> _Exercise brief_: Provide the number of lines of the records that include "form", with no other content.

> _Materials provided_:
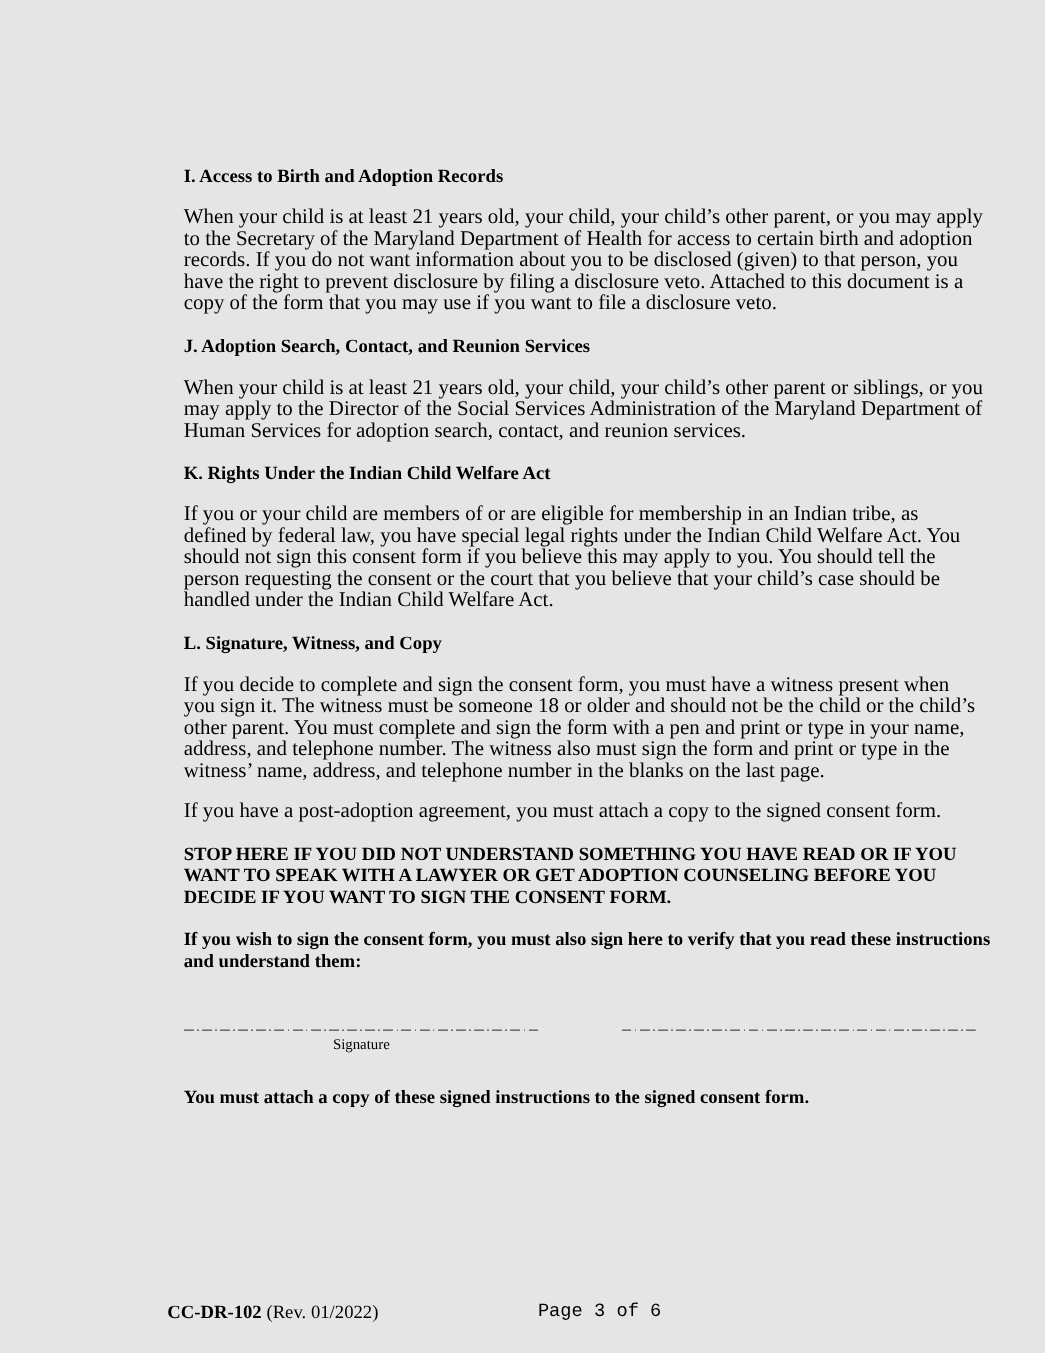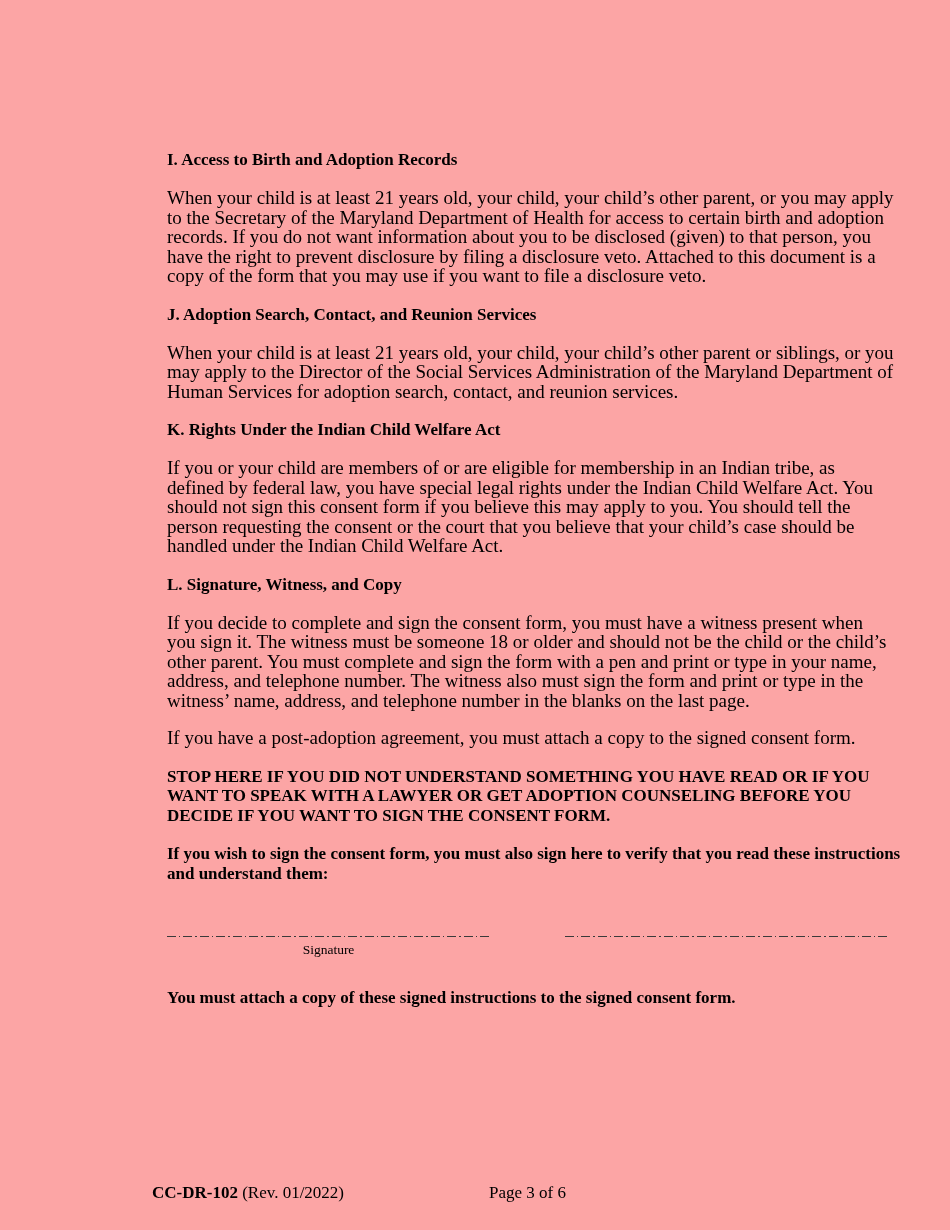--- a/index.html
+++ b/index.html
@@ -4,21 +4,21 @@
 <style>
   html, body {
     margin: 0;
     padding: 0;
     background: #ffffff;
   }
   .page {
     position: relative;
     width: 950px;
     height: 1230px;
-    background: #fca5a5;
+    background: #e5e5e5;
     font-family: "Liberation Serif", "DejaVu Serif", serif;
     color: #000000;
     overflow: hidden;
   }
   .content {
     position: absolute;
     left: 167px;
     top: 150px;
     width: 744px;
   }
@@ -67,21 +67,21 @@
   .footer {
     position: absolute;
     left: 0;
     top: 1183px;
     width: 950px;
     font-size: 17px;
     line-height: 20px;
   }
   .footer-form { position: absolute; left: 152px; white-space: nowrap; }
   .footer-form .form-number { font-weight: bold; }
-  .footer-page { position: absolute; left: 489px; white-space: nowrap; }
+  .footer-page { position: absolute; left: 489px; white-space: nowrap; font-family: Liberation Mono, monospace; }
 </style>
 </head>
 <body>
 
 <div class="page">
   <div class="content">
 
     <div class="section-heading first-block">I. Access to Birth and Adoption Records</div>
     <p class="body-para">When your child is at least 21 years old, your child, your child’s other parent, or you may apply to the Secretary of the Maryland Department of Health for access to certain birth and adoption records. If you do not want information about you to be disclosed (given) to that person, you have the right to prevent disclosure by filing a disclosure veto. Attached to this document is a copy of the form that you may use if you want to file a disclosure veto.</p>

> _Written answer_: 3